4.2. Bid Semantics and Syntax

The format for bids is

[asmith@alicehost ~]# tycoon host bid providinghost1 <duration> <pref1> <pref2> ...

<duration> is the amount of time before the bid expires. This time is expressed as a floating point number of time units followed by a unit letter. The supported units are (s)econds, (m)inutes, (h)ours, (d)ays, (w)eeks, m(o)nths, and (y)ears. A single duration expression may have multiple quantities concatenated together. Note that the exact lengths of months and years vary, depending on when the bid is sent. Month and year durations are computed as offsets from the current time.

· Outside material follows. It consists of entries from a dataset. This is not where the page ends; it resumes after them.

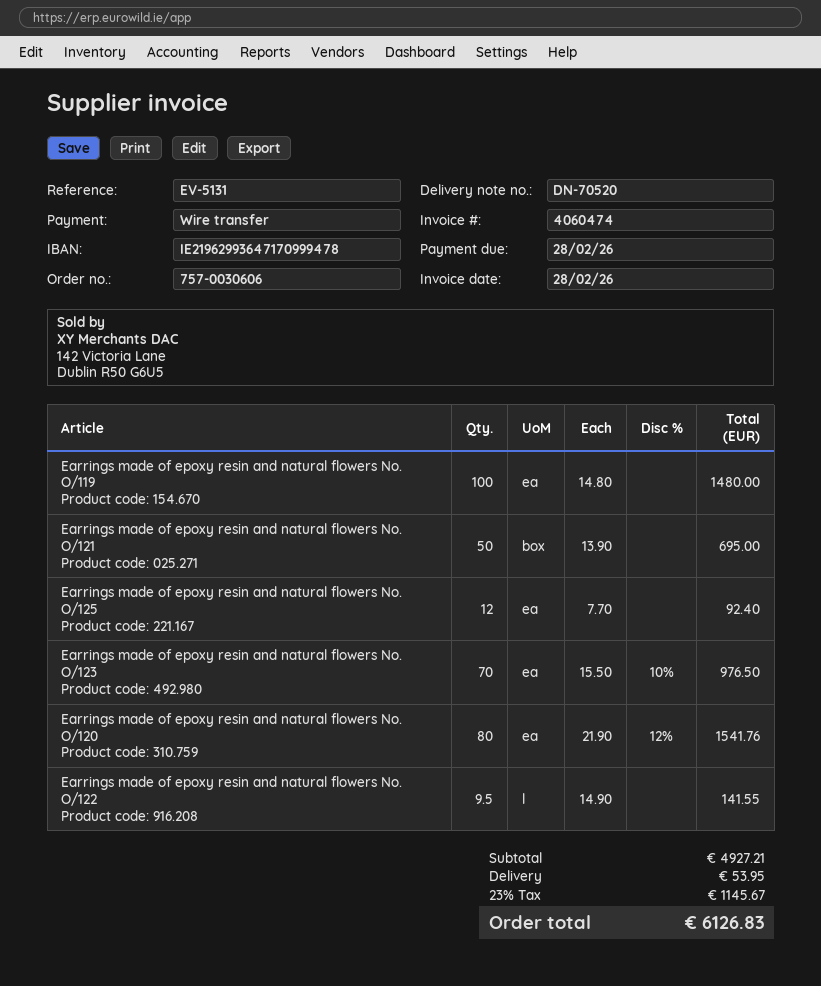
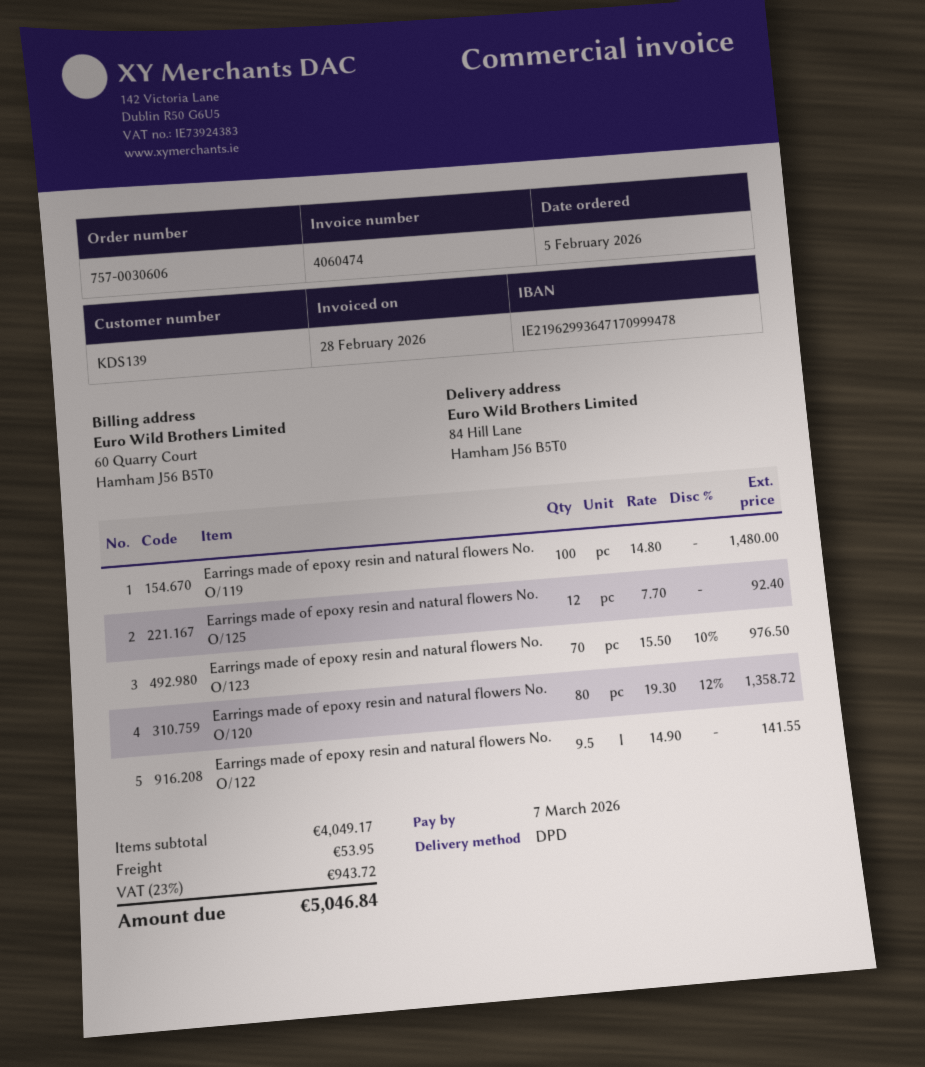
due date: 2026-02-28 -> 2026-03-07
Earrings made of epoxy resin and natural flowers No. O/121: 50 x 13.90 = 695.00 -> none
Earrings made of epoxy resin and natural flowers No. O/120: 80 x 21.90 - 12% = 1541.76 -> 80 x 19.30 - 12% = 1358.72
subtotal: 4927.21 -> 4049.17
tax: 23% = 1145.67 -> 23% = 943.72
total: 6126.83 -> 5046.84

For example, "1o1y" is the length of the current year + the length of the current month. Use 0 to indicate that the duration should not be changed.

A <preference> for a non-unique resource (e.g., CPU, memory, or disk) is of the form <resource name>:weight,min,max. Note that a preference must not have any spaces in it. The weight is the proportion of the funds in the host account that should be spent on this resource. For example, a weight of 2 for CPU when the sum of the weights is 8 would allocate 1/4 of the funds to bidding on CPU.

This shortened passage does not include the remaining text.